Complexos bimetálicos de Rh(I)
Os complexos de Rh(I) mostraram-se facilmente oxidáveis, num processo
envolvendo 2 elétrons resultando em espécies dinucleares de Rh(II). Na troca de
Rh por Ir, observou-se deslocamento negativo dos potenciais de oxidação de 0,88
para 0,80 V, em CH2Cl2,e de 0,44 para 0,16 V, em CH3CN76. Isso pode ser
explicado pelo fato de que solventes doadores como CHCN3deslocam para
potenciais negativos, por adição do solvente ao produto de oxidação, exercendo,
assim, maior estabilização da forma reduzida. Estes efeitos de adição são
maiores em complexos de ródio. Já a troca por substituintes mais fortemente p-
ácidos desloca para potenciais positivos, devido ao decréscimo na densidade
eletrônica sobre o metal de coordenação. A oxidação mostrou-se, em todos casos,
centrada no metal76.
PERSPECTIVAS DA APLICAÇÃO DE COMPOSTOS DE RÓDIO EM SENSORES ELETROQUÍMICOS
Apesar do custo relativamente elevado, os metais nobres apresentam grande
potencial em catálise, sendo úteis portanto para o desenvolvimento de novos
sensores eletroquímicos. O ródio apresentou em alguns sistemas de melhor
desempenho em relação a outros metais do grupo da platina7-10,56.

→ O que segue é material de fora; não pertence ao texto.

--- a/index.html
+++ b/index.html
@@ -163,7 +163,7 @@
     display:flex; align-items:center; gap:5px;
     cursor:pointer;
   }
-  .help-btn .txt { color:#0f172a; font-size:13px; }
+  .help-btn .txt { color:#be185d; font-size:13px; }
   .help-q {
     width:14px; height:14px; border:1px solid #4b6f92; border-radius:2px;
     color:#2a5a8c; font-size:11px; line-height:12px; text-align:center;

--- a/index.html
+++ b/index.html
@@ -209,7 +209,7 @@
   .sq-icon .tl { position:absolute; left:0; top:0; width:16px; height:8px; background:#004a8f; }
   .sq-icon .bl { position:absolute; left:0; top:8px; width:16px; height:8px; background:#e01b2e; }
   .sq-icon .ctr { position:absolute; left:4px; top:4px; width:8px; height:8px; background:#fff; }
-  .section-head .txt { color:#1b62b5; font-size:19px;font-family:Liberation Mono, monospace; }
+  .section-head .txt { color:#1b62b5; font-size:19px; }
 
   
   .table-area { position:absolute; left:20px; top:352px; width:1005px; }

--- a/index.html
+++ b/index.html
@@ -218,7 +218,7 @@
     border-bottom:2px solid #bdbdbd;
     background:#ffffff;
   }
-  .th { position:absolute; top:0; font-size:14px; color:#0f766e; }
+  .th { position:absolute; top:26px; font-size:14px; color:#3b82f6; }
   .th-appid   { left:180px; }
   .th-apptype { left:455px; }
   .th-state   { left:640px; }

Entre os derivados de ródio mais promissores podem ser citados:
Os amidatos de ródio, em função da possibilidade de estabelecer ligações axiais
mais lábeis, e portanto, podendo ser utilizados na detecção de bases
nucleotídicas, aminoácidos ou outras moléculas contendo sítios doadores com
nitrogênio ou enxofre, envolvendo fármacos e/ou metabólitos.
Complexos N, N' amidínicos, assim como os amidatos, sofrem reações redox
reversíveis em baixos potenciais podendo estes mediarem vários processos
eletroquímicos, em sistemas complexos, livres de interferências.
Complexos hetererocíclicos nitrogenados que se mostraram úteis, especialmente
em sistemas via H2O2 . E, finalizando, em virtude dos bons resultados obtidos
com micropartículas de Rh0, sulfatos e fosfatos poderiam constituir-se numa boa
alternativa para eletrodeposição deste metal em eletrodos.
CONCLUSÕES
Em vista do estado da arte os compostos de ródio, constituem-se numa
alternativa promissora na confecção de sensores eletroquímicos, em função da
grande possibilidade de variação de suas propriedades de transferência de
elétrons e de modulação dos potenciais redox via variação dos ligantes. Convém
ressaltar que a interação com proteínas, em especial as enzimas, pode-se
constituir numa estratégia favorável, tanto numa imobilização mais adequada
quanto na mediação dos processos de transferência de elétrons com objetivo de
aperfeiçoar os biossensores já existentes.